Work required >>
Nothing but the records, repeated word for word and free of pictures, belongs in the answer.

(Difference listings)
+ + + + +
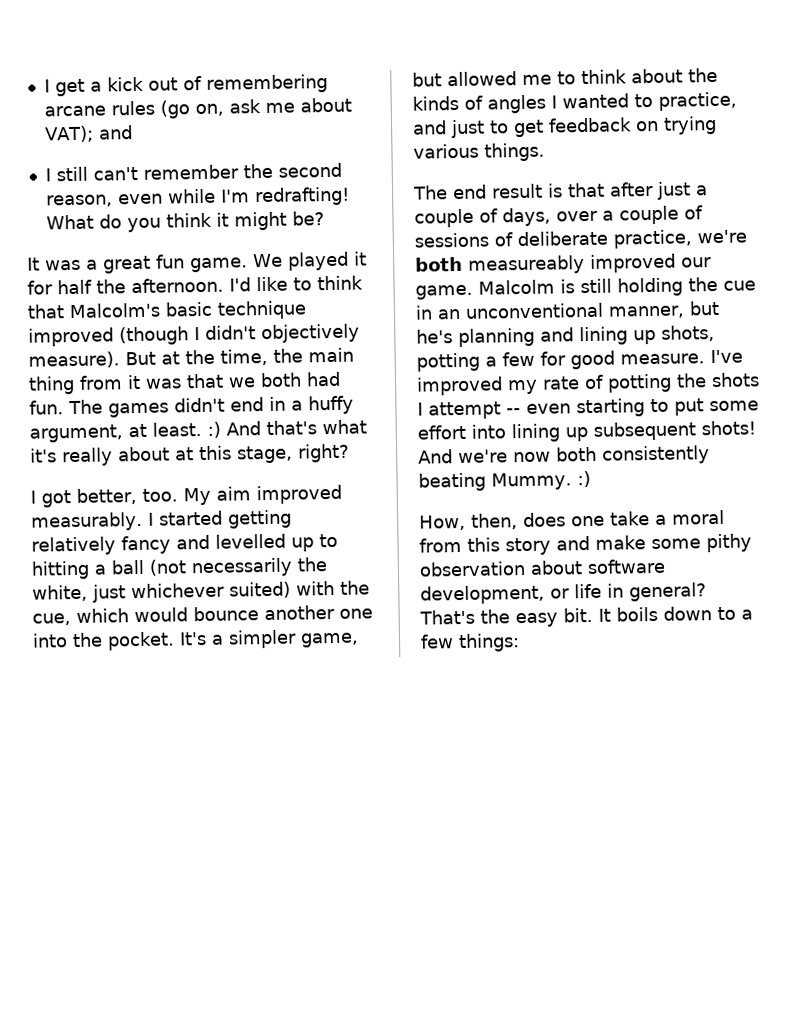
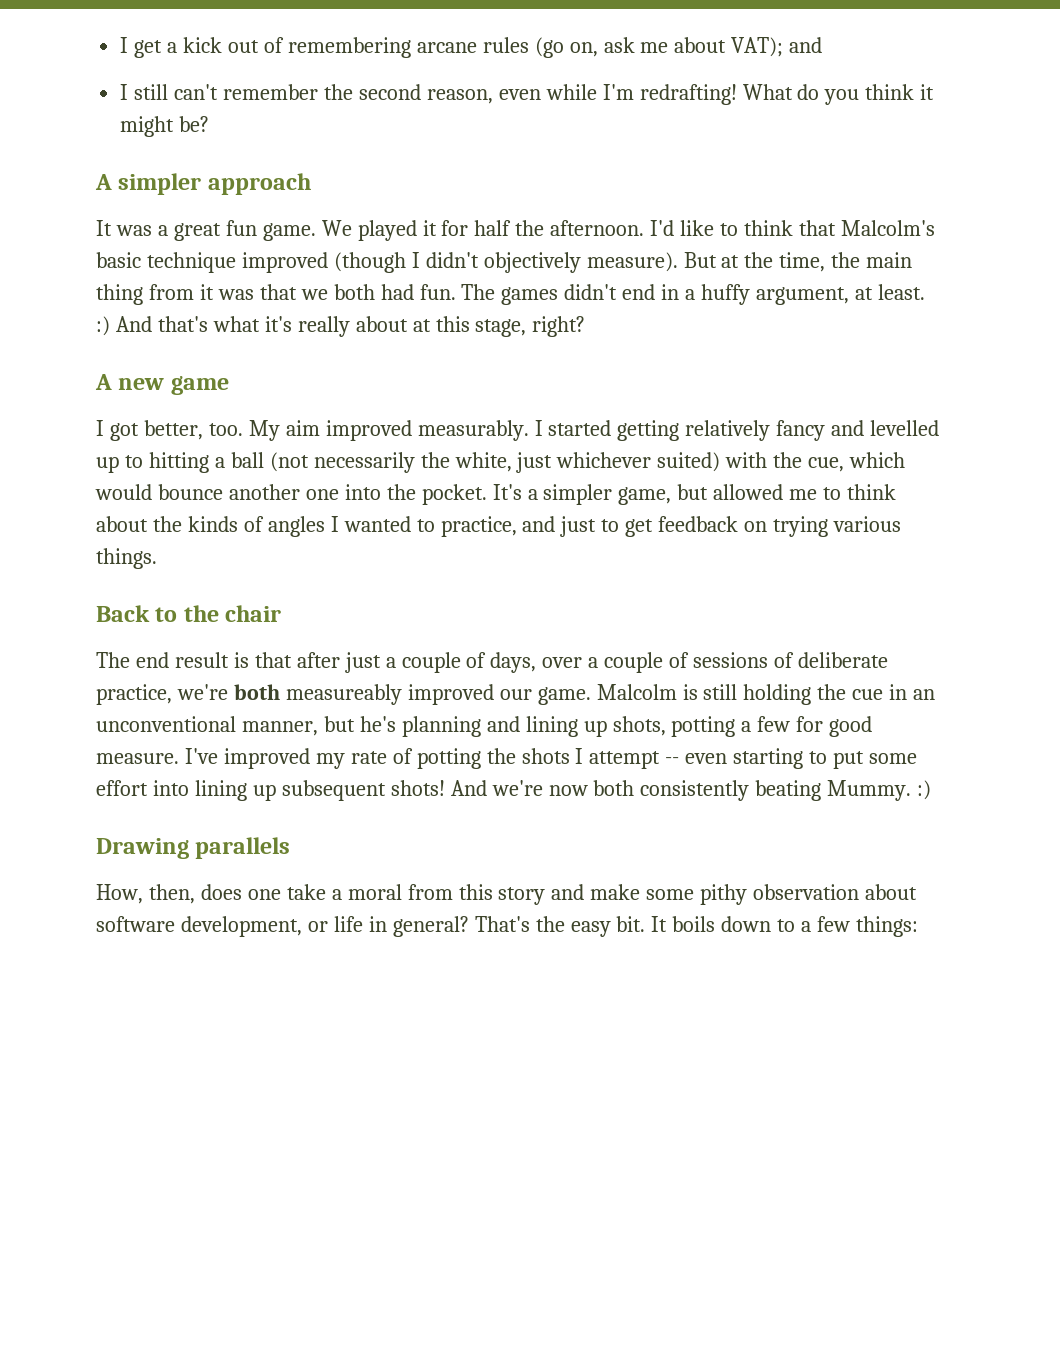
(325, 218) none -> [95,173,311,195] // A simpler approach
(350, 453) none -> [95,374,229,395] // A new game
(545, 152) none -> [96,605,282,622] // Back to the chair
(591, 479) none -> [96,837,291,859] // Drawing parallels

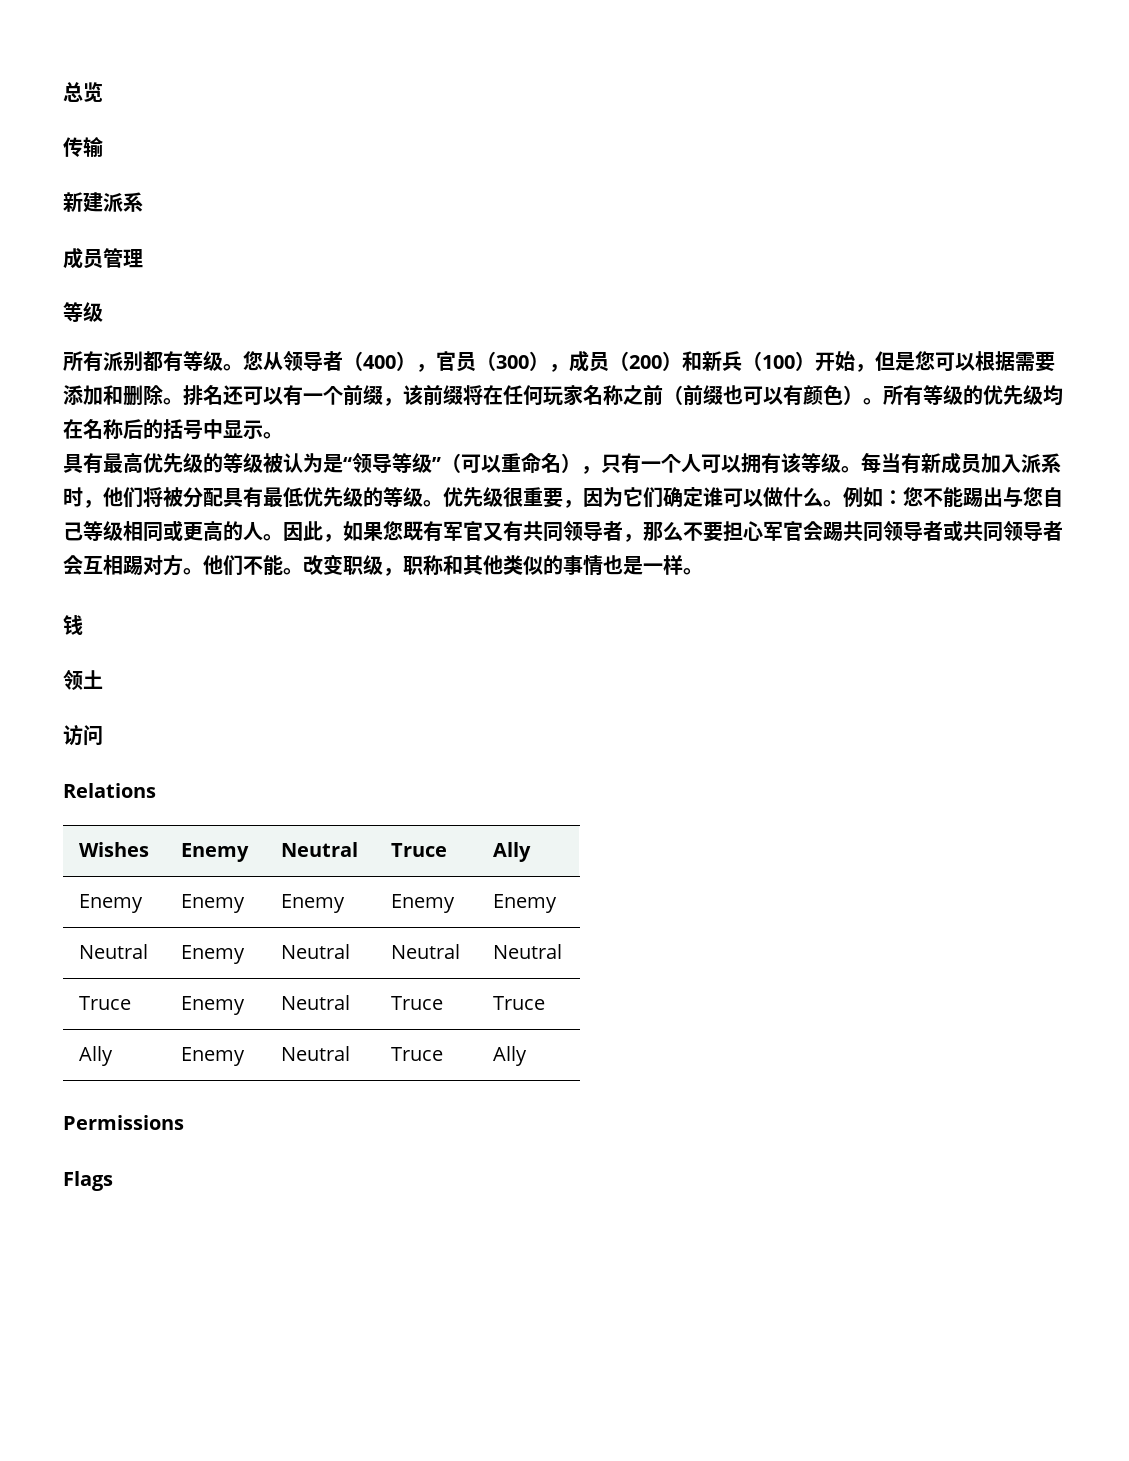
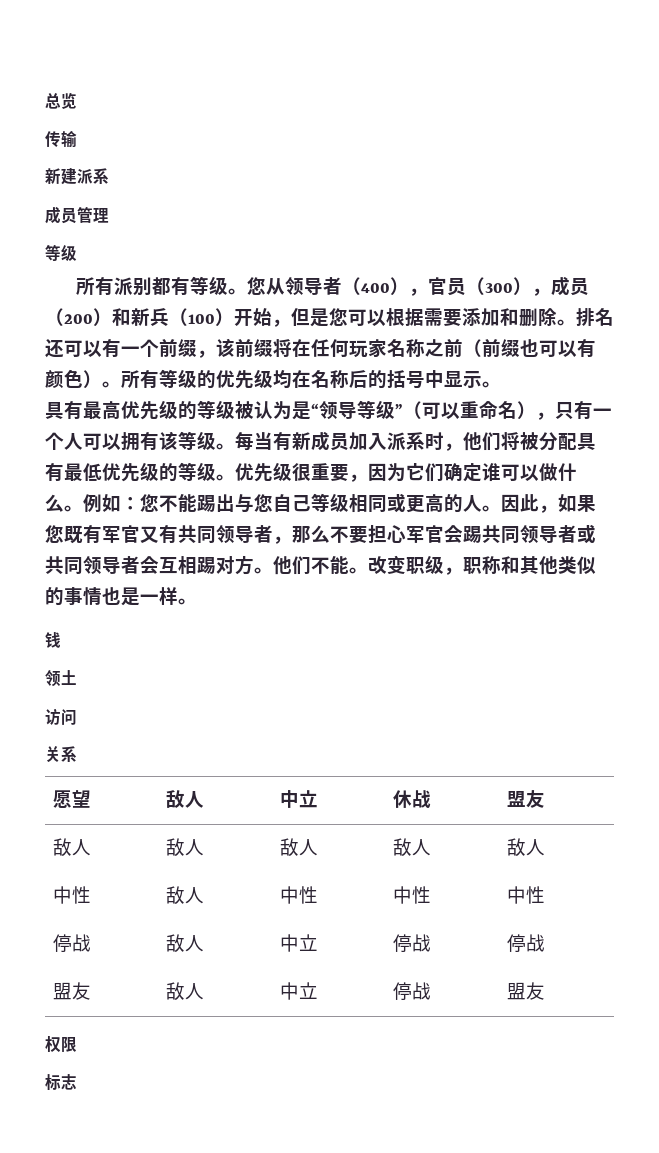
[63,783,156,798] [78,842,149,857] [180,843,249,862] [280,842,358,857] [390,843,447,857] [492,842,531,862] [78,894,143,913] [180,894,245,913] [280,894,345,913] [390,894,455,913] [492,894,557,913] [78,944,148,959] [180,945,245,964] [280,944,350,959] [390,944,460,959] [492,944,562,959] [78,996,131,1010] [180,996,245,1015] [280,995,350,1010] [390,996,443,1010] [492,996,545,1010] [78,1046,113,1066] [180,1047,245,1066] [280,1046,350,1061] [390,1047,443,1061] [492,1046,527,1066] [63,1115,184,1130] [63,1171,113,1191] Relations // Wishes | Enemy | Neutral | Truce | Ally // Enemy | Enemy | Enemy | Enemy | Enemy // Neutral | Enemy | Neutral | Neutral | Neutral // Truce | Enemy | Neutral | Truce | Truce // Ally | Enemy | Neutral | Truce | Ally // Permissions // Flags -> [45,746,77,763] [52,790,91,808] [165,790,204,808] [279,790,318,808] [392,790,431,809] [506,790,545,808] [52,838,91,856] [165,838,204,856] [279,838,318,856] [392,838,431,856] [506,838,545,856] [52,886,91,904] [165,886,204,904] [279,886,318,904] [392,886,431,904] [506,886,545,904] [52,934,91,952] [165,934,204,952] [279,934,318,952] [392,934,431,952] [506,934,545,952] [52,982,91,1000] [165,982,204,1000] [279,982,318,1000] [392,982,431,1000] [506,982,545,1000] [45,1036,77,1053] [45,1074,77,1090] 关系 // 愿望 | 敌人 | 中立 | 休战 | 盟友 // 敌人 | 敌人 | 敌人 | 敌人 | 敌人 // 中性 | 敌人 | 中性 | 中性 | 中性 // 停战 | 敌人 | 中立 | 停战 | 停战 // 盟友 | 敌人 | 中立 | 停战 | 盟友 // 权限 // 标志

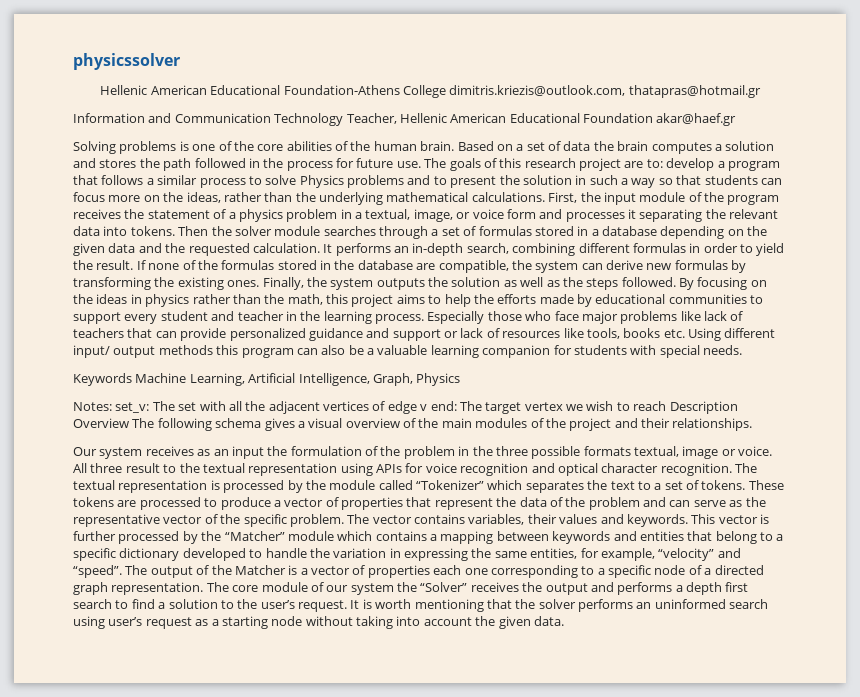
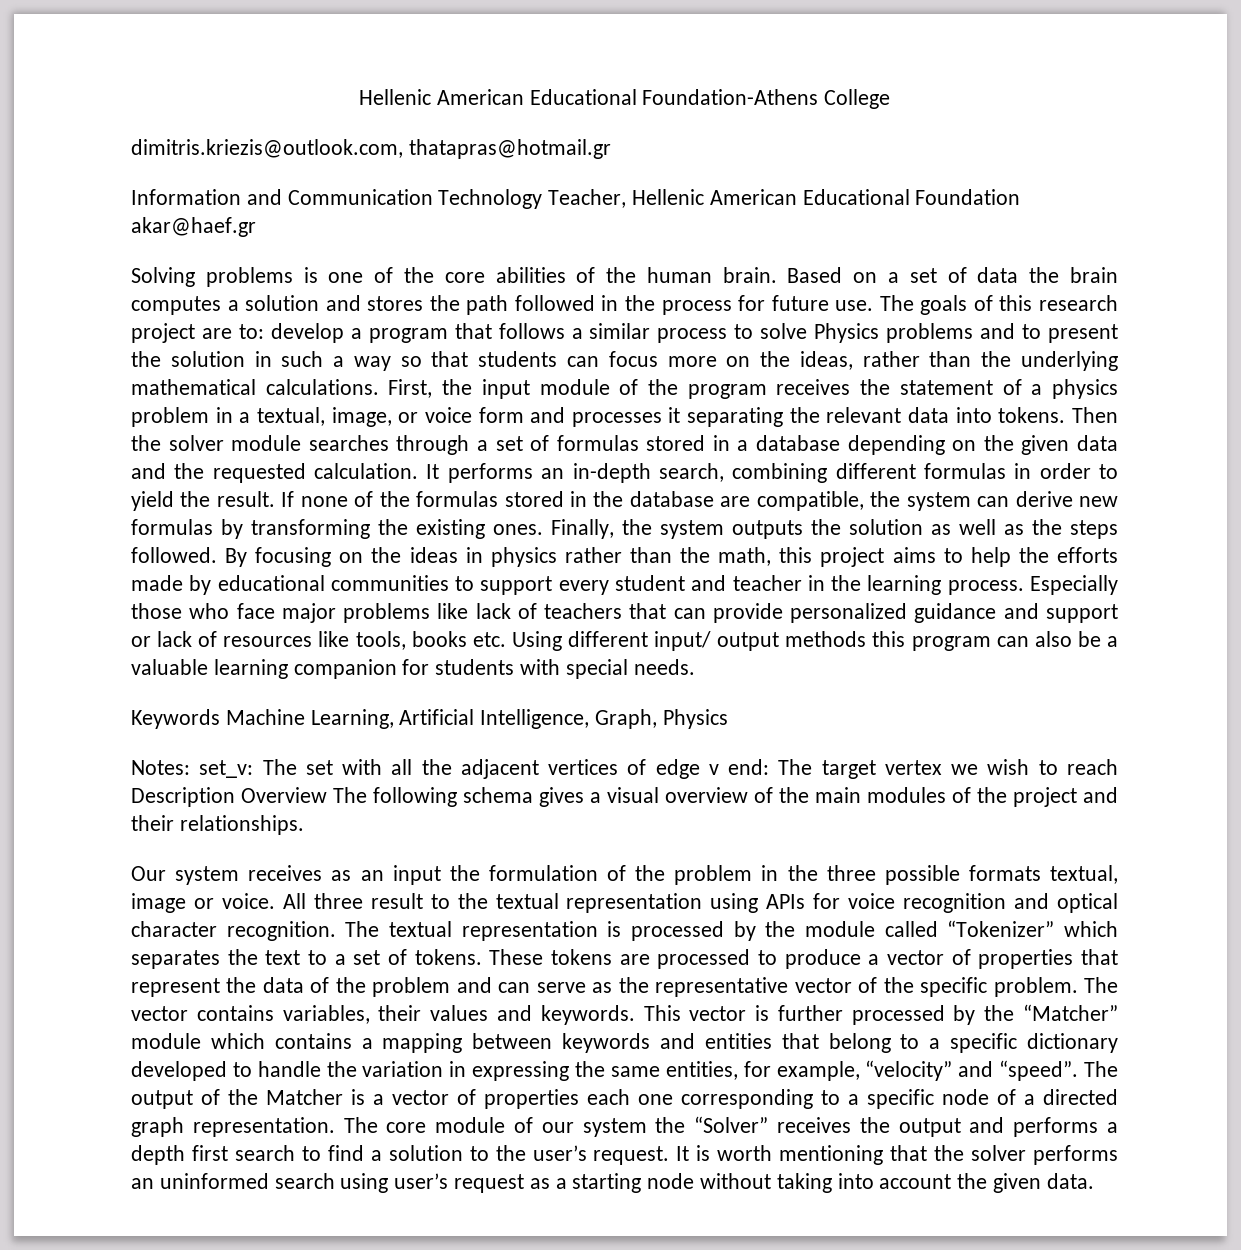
[73,53,180,70] physicssolver // -> (358, 97) none
(446, 91) none -> (891, 99) //

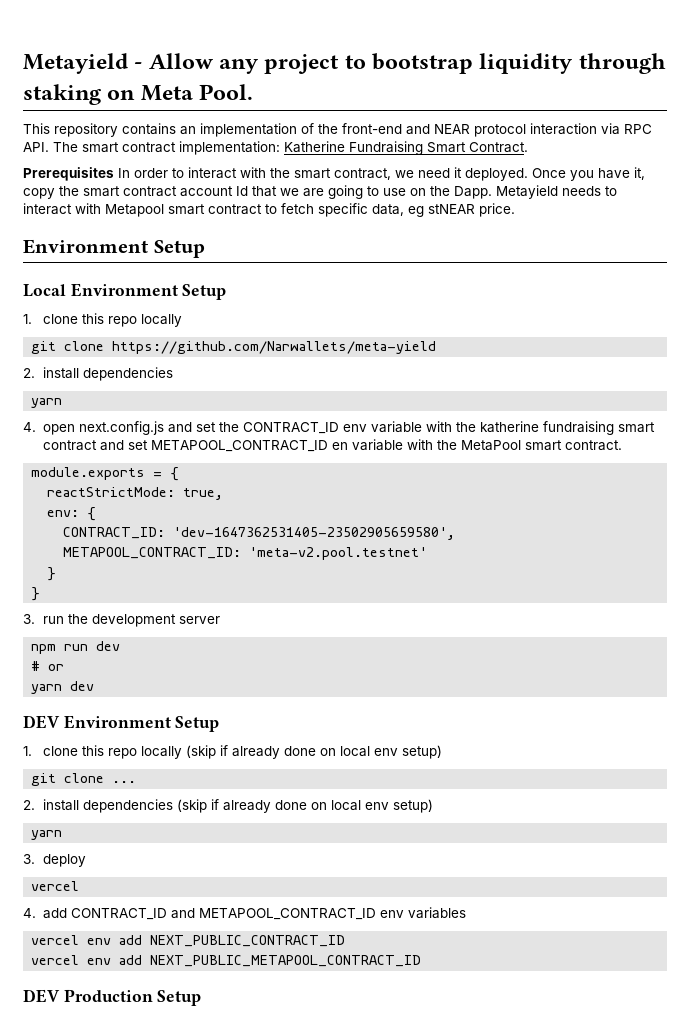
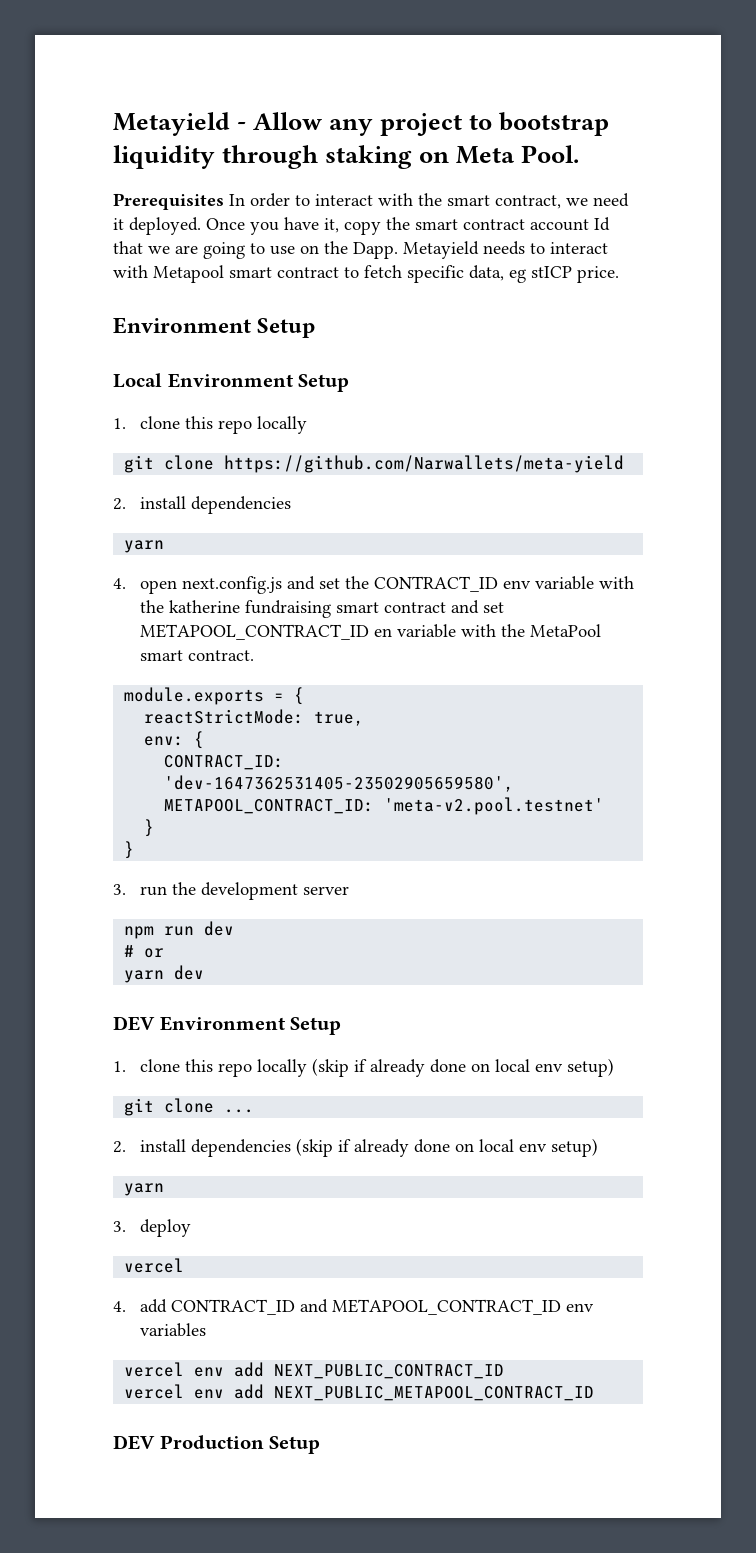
[23,123,652,137] [23,141,528,155] // This repository contains an implementation of the front-end and NEAR protocol interaction via RPC API. The smart contract implementation: Katherine Fundraising Smart Contract. -> (580, 154) none
[428,204,475,214] stNEAR -> [531,266,572,278] stICP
+ + + + +
Answer to the exercise >>
(325, 218) none -> [95,173,311,195] // A simpler approach
(350, 453) none -> [95,374,229,395] // A new game
(545, 152) none -> [96,605,282,622] // Back to the chair
(591, 479) none -> [96,837,291,859] // Drawing parallels

[63,783,156,798] [78,842,149,857] [180,843,249,862] [280,842,358,857] [390,843,447,857] [492,842,531,862] [78,894,143,913] [180,894,245,913] [280,894,345,913] [390,894,455,913] [492,894,557,913] [78,944,148,959] [180,945,245,964] [280,944,350,959] [390,944,460,959] [492,944,562,959] [78,996,131,1010] [180,996,245,1015] [280,995,350,1010] [390,996,443,1010] [492,996,545,1010] [78,1046,113,1066] [180,1047,245,1066] [280,1046,350,1061] [390,1047,443,1061] [492,1046,527,1066] [63,1115,184,1130] [63,1171,113,1191] Relations // Wishes | Enemy | Neutral | Truce | Ally // Enemy | Enemy | Enemy | Enemy | Enemy // Neutral | Enemy | Neutral | Neutral | Neutral // Truce | Enemy | Neutral | Truce | Truce // Ally | Enemy | Neutral | Truce | Ally // Permissions // Flags -> [45,746,77,763] [52,790,91,808] [165,790,204,808] [279,790,318,808] [392,790,431,809] [506,790,545,808] [52,838,91,856] [165,838,204,856] [279,838,318,856] [392,838,431,856] [506,838,545,856] [52,886,91,904] [165,886,204,904] [279,886,318,904] [392,886,431,904] [506,886,545,904] [52,934,91,952] [165,934,204,952] [279,934,318,952] [392,934,431,952] [506,934,545,952] [52,982,91,1000] [165,982,204,1000] [279,982,318,1000] [392,982,431,1000] [506,982,545,1000] [45,1036,77,1053] [45,1074,77,1090] 关系 // 愿望 | 敌人 | 中立 | 休战 | 盟友 // 敌人 | 敌人 | 敌人 | 敌人 | 敌人 // 中性 | 敌人 | 中性 | 中性 | 中性 // 停战 | 敌人 | 中立 | 停战 | 停战 // 盟友 | 敌人 | 中立 | 停战 | 盟友 // 权限 // 标志

[73,53,180,70] physicssolver // -> (358, 97) none
(446, 91) none -> (891, 99) //

[23,123,652,137] [23,141,528,155] // This repository contains an implementation of the front-end and NEAR protocol interaction via RPC API. The smart contract implementation: Katherine Fundraising Smart Contract. -> (580, 154) none
[428,204,475,214] stNEAR -> [531,266,572,278] stICP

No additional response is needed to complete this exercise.